Nigel Green MBE and Ian Miller MBE updated the conference on the work of the Association of Special Constabulary Chief Officers.  Through the association, Specials have an influence and a seat around the table of many strategic developments across policing.  Discussions during conference emphasised this importance of Specials having a voice at all levels in the service, and of the need for further development and reform of how Specials and wider volunteers within policing are represented in the future.  A step towards that future was a decision made by ASCCO over the weekend to welcome Specials at Inspector rank into their association for the first time.

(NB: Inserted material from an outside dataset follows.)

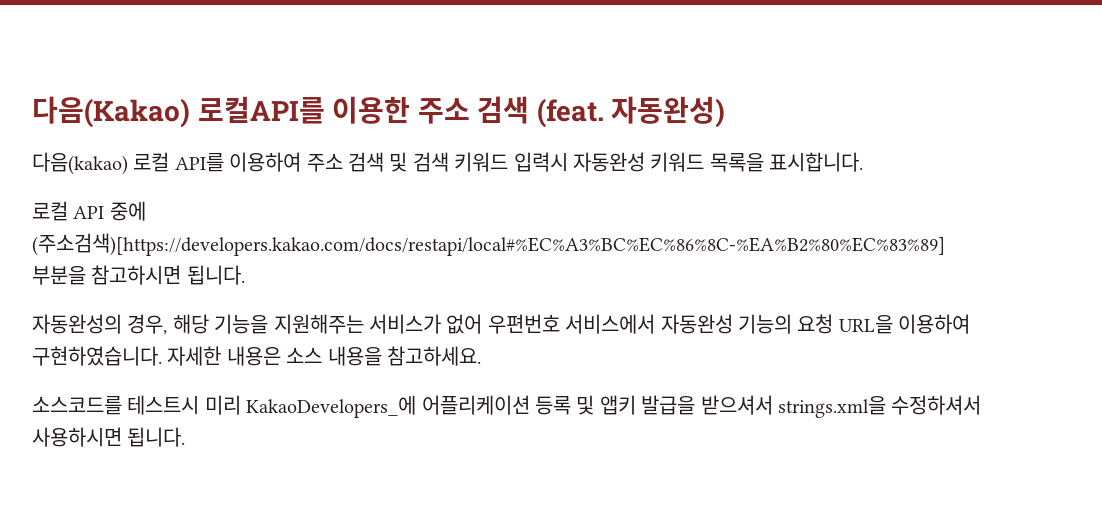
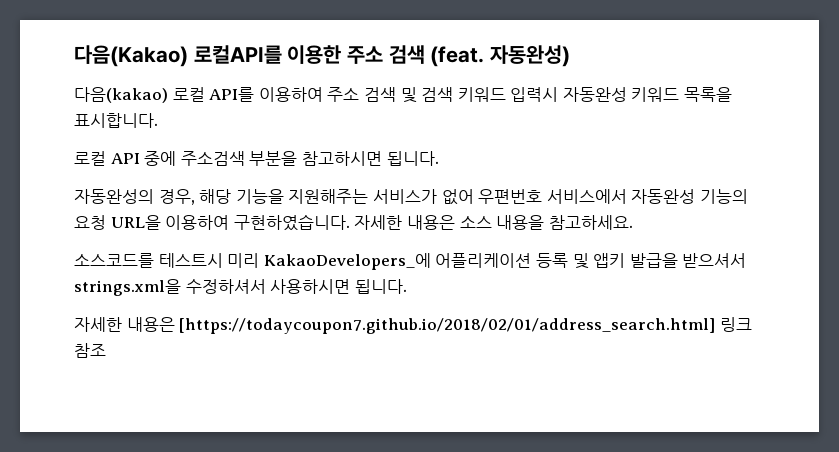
- 로컬 API 중에 (주소검색)[https://developers.kakao.com/docs/restapi/local#%EC%A3%BC%EC%86%8C-%EA%B2%80%EC%83%89] 부분을 참고하시면 됩니다.
+ 로컬 API 중에 주소검색 부분을 참고하시면 됩니다.
+ 자세한 내용은 [https://todaycoupon7.github.io/2018/02/01/address_search.html] 링크 참조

As is often the case at conferences, it was at the workshops that a lot of the detail and vibrancy of the world of Specials came across.  Workshops highlighted the many different specialist roles Specials perform and specialist contexts they work within.  They captured the importance and enormous untapped potential of employer supported policing.  And shared best practice in attraction, recruitment, training and retention of Specials.

On Saturday Sir Martyn Lewis CBE, broadcaster and Chair of the National Council for Voluntary Organisations, delivered a passionate keynote speech setting the wider context of volunteering.  He argued that volunteering with the police “has to be near the top of the tree” when it comes to volunteering opportunities and emphasised the enormous social, health and wellbeing impacts of volunteering.  “Volunteering is the backbone of our society” and “you walk home with a new spring in your step when you have spent time helping others”.  He argued that there is an “incredible tide that is rolling across our country” of voluntary contribution and impact.

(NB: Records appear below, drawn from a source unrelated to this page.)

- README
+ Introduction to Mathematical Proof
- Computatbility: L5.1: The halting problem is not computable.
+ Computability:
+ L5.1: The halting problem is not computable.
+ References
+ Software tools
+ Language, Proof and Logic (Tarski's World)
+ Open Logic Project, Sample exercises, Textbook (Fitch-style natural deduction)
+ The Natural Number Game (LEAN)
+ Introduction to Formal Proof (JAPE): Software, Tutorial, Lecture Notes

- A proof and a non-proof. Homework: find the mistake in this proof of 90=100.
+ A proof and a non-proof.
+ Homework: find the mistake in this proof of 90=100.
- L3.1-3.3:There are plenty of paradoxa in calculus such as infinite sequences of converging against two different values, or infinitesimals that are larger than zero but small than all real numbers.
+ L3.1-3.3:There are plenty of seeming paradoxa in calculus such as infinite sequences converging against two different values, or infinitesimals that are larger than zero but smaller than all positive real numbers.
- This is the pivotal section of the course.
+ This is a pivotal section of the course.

The conference also captured an international perspective, with delegates drawn from as far afield as the USA and South Africa.  Dr Ross Wolf, from Orange County, Florida, talked about volunteers in policing in the US context, and Greg Mekitarian updated on progress in the development of the Garda Reserve.

It is impossible to come away from the last three days of conference without feeling a resonance with the final remarks that closed the conference, from CC Jones and ACC Debicki.  That the days had reflected that “ordinary people doing extraordinary things can truly change the world”, and that in terms of policing the Specials represent exactly that on a daily basis across the country.  Specials have a proud and a long history, but there was also a strong sense of the future potential.  There are big policing challenges ahead of us, but a huge potential for how Specials can transform to meet those challenges.  CC Jones finished by quoting “volunteer don’t get paid, not because they are worthless, but because they are priceless”.  It is clear from the conference that there is much the policing world needs to do to truly realise all of the value that Specials can bring, but that the rewards of doing so will be huge.

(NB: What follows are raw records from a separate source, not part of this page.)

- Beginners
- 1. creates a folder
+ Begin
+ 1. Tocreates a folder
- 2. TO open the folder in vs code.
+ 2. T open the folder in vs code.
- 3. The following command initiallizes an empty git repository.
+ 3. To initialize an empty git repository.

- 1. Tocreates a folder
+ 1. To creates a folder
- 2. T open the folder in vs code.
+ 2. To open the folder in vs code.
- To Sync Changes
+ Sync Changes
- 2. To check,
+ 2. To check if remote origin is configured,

The Gala Dinner on Saturday remembered the huge community contribution of the late Peter Howells OBE, who served as a Special in Gwent for more than four decades, and who had been involved in development of the conference before he sadly passed away earlier this year.  To those who knew him it is clear that Peter personified the values and contribution of the Specials which this conference so strongly reflected.  It was Peter who had chosen the charity for the Gala Dinner, the Mountain Rescue Service.  Another voluntarily delivered service with hugely high standards of professionalism.

Thank you to all who made the weekend’s conference such a success. The great challenge is capturing the passion, possibilities and potential so evident over a great weekend, and making sure senior leaders across policing appreciate what it is possible to deliver through Specials in the future.